■ Work instructions:
Everything in the data below is left aside except the lines from the one containing "- Limites municipais (IBGE)" through the one containing "capítulo In press."; repeat those exactly.

___ Data extracts

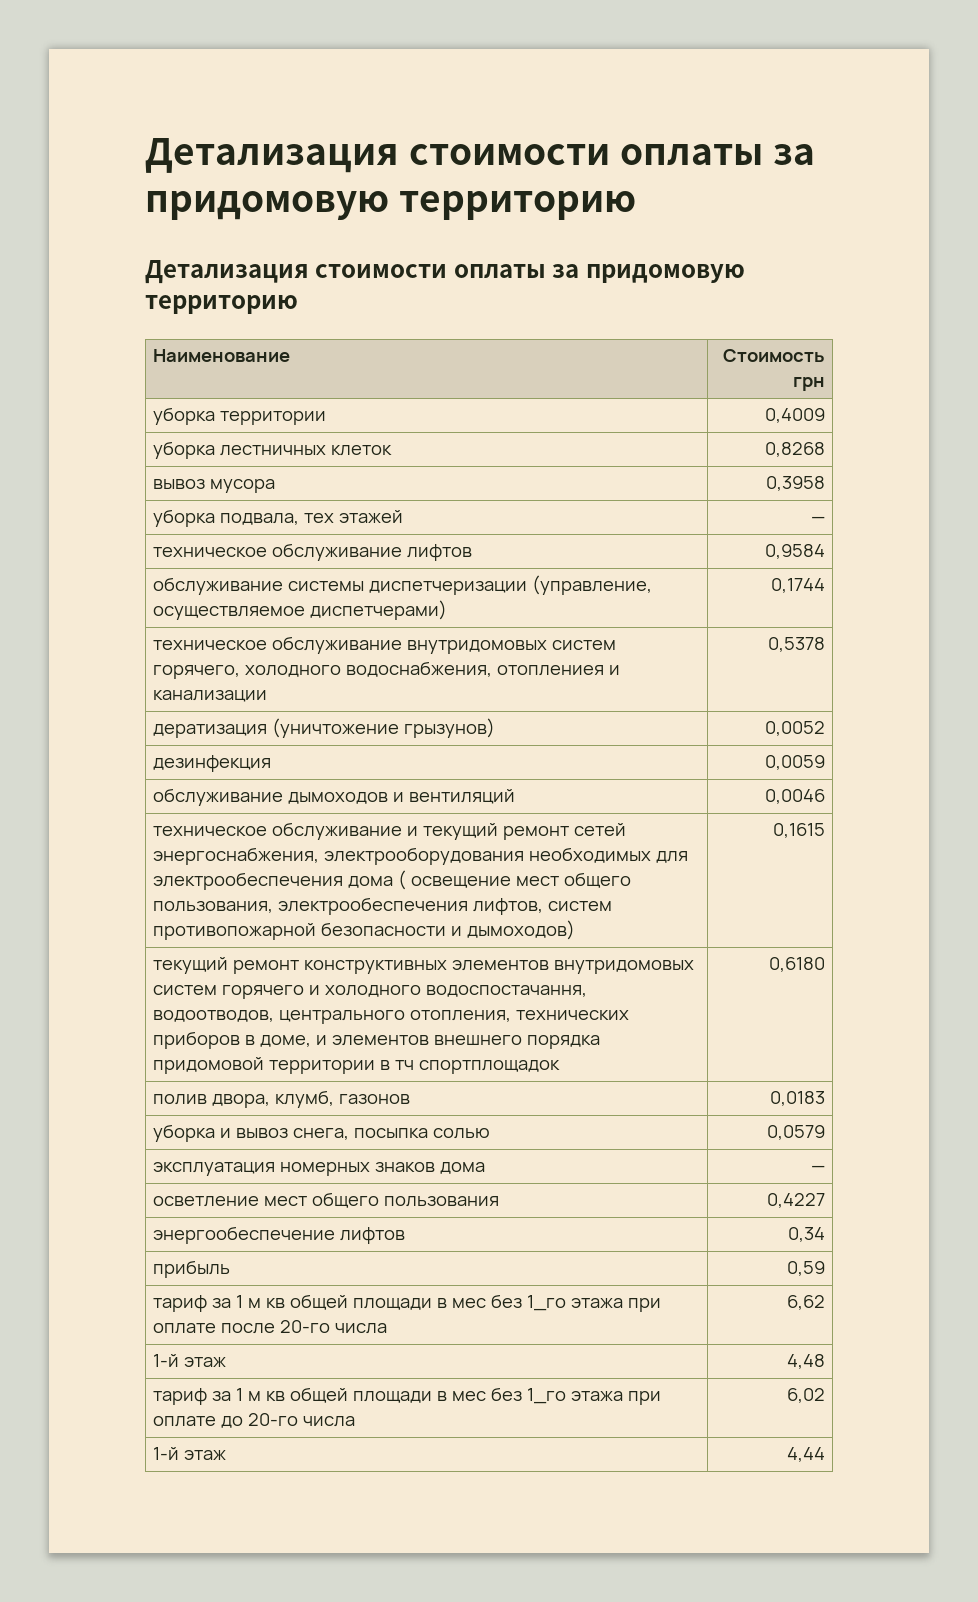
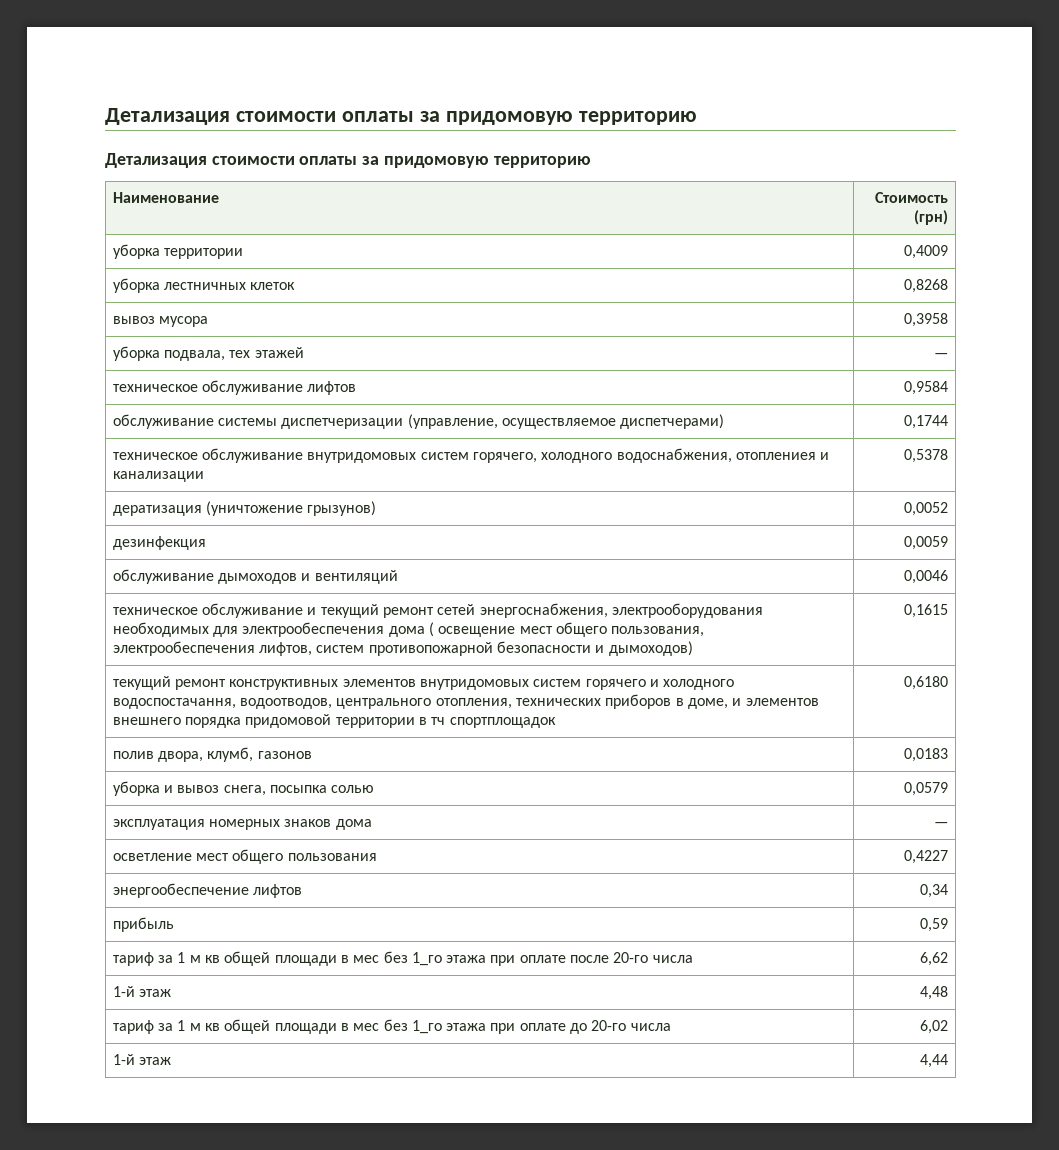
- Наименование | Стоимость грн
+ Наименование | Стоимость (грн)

______
___ Data extracts

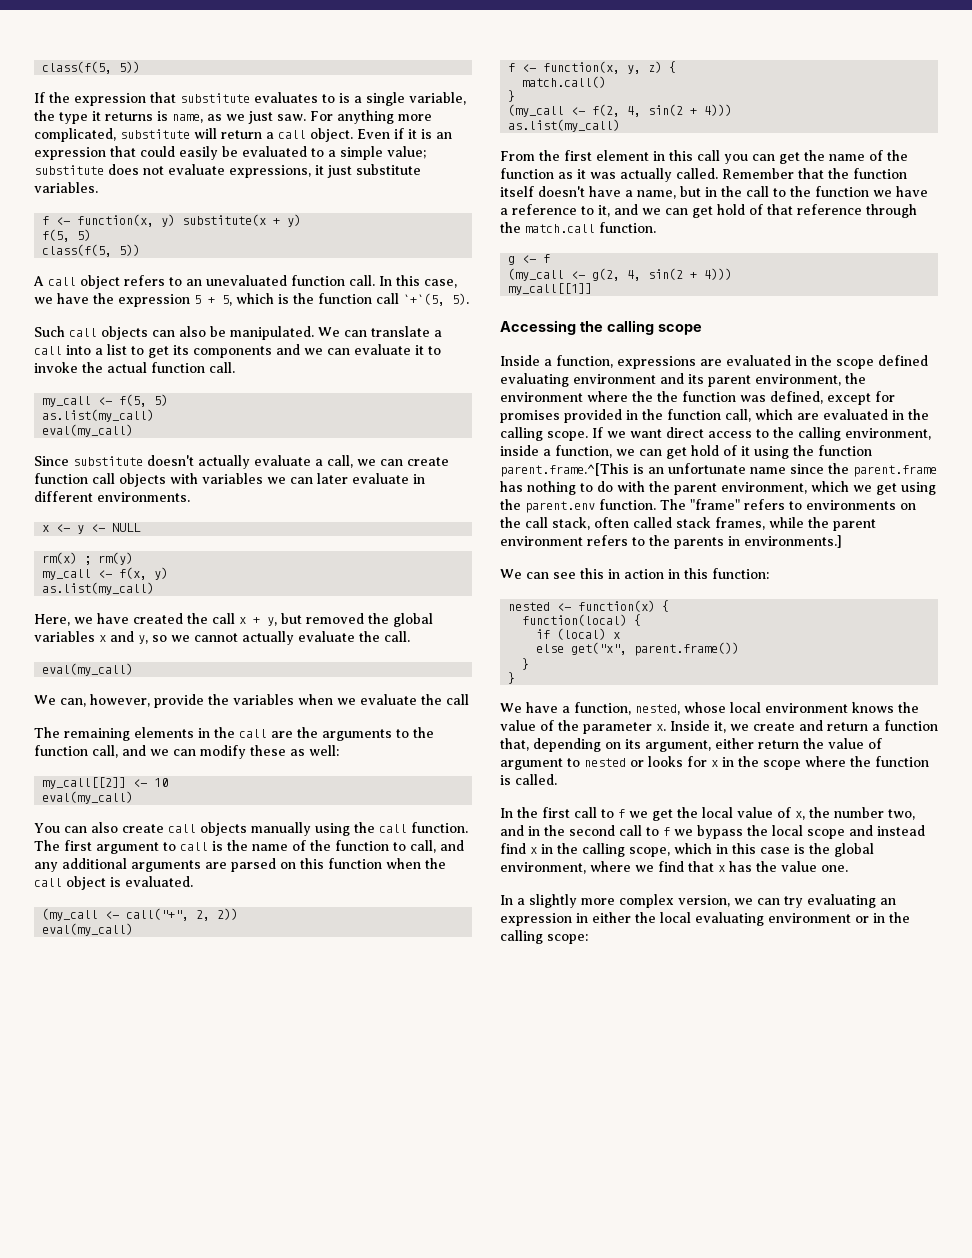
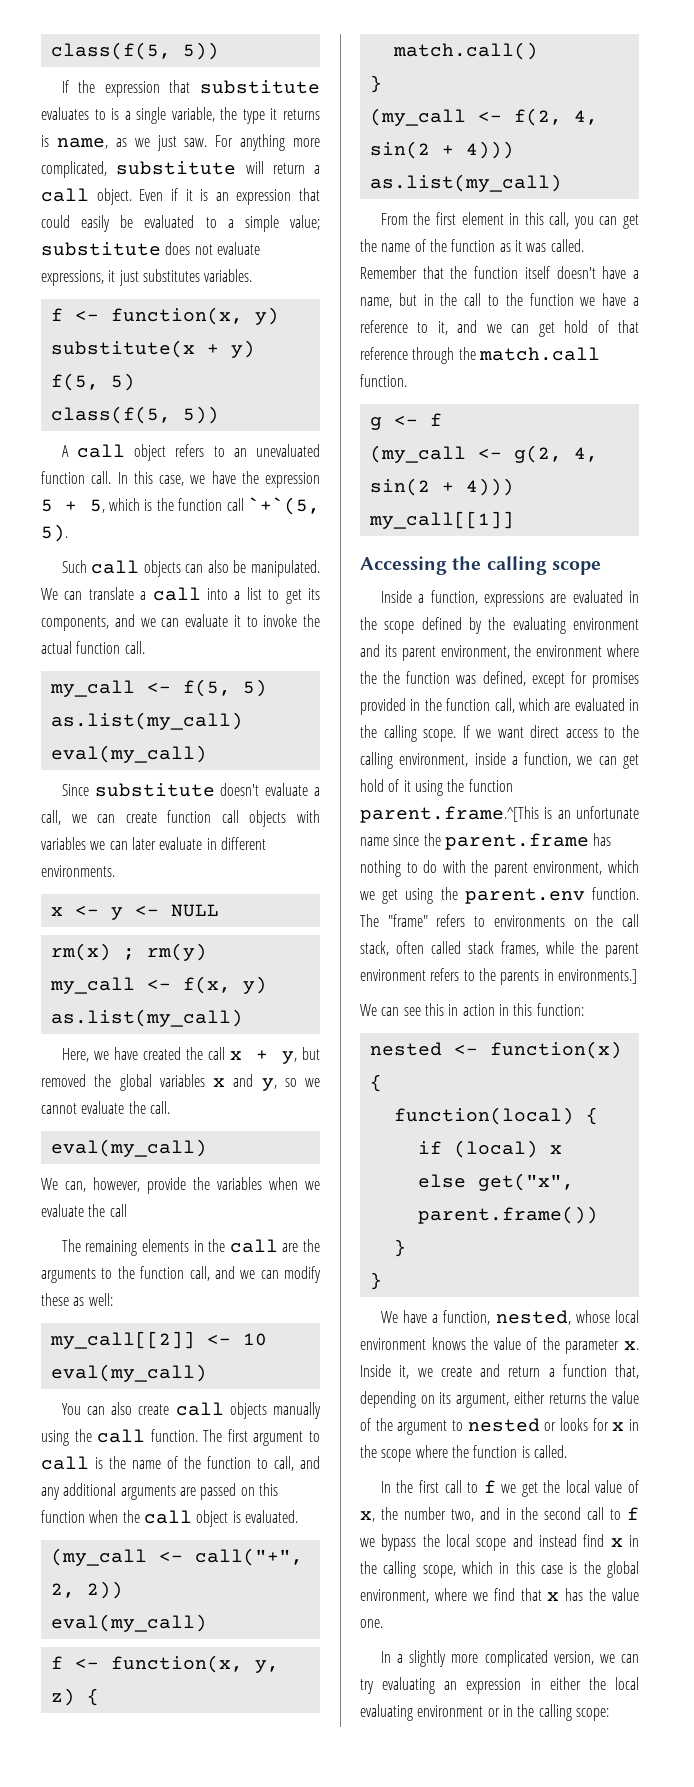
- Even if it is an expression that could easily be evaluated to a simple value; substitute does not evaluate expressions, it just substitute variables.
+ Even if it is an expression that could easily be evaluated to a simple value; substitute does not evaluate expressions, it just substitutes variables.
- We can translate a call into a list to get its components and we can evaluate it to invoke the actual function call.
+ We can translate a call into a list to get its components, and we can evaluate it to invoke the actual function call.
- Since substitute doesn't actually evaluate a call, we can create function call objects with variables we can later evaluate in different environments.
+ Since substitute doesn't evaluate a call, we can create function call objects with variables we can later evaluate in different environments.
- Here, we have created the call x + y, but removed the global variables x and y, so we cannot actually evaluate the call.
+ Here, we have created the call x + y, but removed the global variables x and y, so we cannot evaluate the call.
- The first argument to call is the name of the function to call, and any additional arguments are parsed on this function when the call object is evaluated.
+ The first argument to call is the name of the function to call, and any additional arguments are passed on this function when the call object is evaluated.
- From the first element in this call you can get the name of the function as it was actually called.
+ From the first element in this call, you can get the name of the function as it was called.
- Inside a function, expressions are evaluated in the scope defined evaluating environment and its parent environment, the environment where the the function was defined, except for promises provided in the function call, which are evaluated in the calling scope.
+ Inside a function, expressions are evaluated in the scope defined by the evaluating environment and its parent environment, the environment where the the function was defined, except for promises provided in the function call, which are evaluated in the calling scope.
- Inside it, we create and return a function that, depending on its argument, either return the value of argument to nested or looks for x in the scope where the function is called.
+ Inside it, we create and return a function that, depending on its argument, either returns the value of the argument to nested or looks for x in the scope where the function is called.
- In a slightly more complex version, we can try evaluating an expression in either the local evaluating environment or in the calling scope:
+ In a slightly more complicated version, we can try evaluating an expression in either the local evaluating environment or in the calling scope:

______
___ Data extracts

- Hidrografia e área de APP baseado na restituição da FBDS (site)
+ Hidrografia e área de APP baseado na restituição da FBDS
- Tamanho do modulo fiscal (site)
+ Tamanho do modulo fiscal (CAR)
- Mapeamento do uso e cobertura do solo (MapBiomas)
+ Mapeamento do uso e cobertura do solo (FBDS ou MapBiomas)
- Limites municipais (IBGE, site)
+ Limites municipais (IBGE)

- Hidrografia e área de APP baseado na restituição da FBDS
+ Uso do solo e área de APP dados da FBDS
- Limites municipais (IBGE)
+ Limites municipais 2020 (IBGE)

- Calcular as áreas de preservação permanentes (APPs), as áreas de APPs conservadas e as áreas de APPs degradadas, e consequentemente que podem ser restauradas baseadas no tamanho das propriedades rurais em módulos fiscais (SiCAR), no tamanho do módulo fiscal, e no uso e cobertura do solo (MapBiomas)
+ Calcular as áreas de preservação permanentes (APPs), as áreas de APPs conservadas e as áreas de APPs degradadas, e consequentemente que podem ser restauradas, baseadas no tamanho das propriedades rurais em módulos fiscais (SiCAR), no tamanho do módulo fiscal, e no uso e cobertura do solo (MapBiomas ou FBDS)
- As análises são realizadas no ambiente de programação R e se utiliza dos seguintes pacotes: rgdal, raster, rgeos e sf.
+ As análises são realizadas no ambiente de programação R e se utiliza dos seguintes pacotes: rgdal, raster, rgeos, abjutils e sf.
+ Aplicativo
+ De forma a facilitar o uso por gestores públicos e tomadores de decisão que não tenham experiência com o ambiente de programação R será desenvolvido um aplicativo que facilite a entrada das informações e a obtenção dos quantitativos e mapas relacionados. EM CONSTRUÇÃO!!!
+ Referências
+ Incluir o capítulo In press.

______

■ Expected output:
- Limites municipais (IBGE)
+ Limites municipais 2020 (IBGE)

- Calcular as áreas de preservação permanentes (APPs), as áreas de APPs conservadas e as áreas de APPs degradadas, e consequentemente que podem ser restauradas baseadas no tamanho das propriedades rurais em módulos fiscais (SiCAR), no tamanho do módulo fiscal, e no uso e cobertura do solo (MapBiomas)
+ Calcular as áreas de preservação permanentes (APPs), as áreas de APPs conservadas e as áreas de APPs degradadas, e consequentemente que podem ser restauradas, baseadas no tamanho das propriedades rurais em módulos fiscais (SiCAR), no tamanho do módulo fiscal, e no uso e cobertura do solo (MapBiomas ou FBDS)
- As análises são realizadas no ambiente de programação R e se utiliza dos seguintes pacotes: rgdal, raster, rgeos e sf.
+ As análises são realizadas no ambiente de programação R e se utiliza dos seguintes pacotes: rgdal, raster, rgeos, abjutils e sf.
+ Aplicativo
+ De forma a facilitar o uso por gestores públicos e tomadores de decisão que não tenham experiência com o ambiente de programação R será desenvolvido um aplicativo que facilite a entrada das informações e a obtenção dos quantitativos e mapas relacionados. EM CONSTRUÇÃO!!!
+ Referências
+ Incluir o capítulo In press.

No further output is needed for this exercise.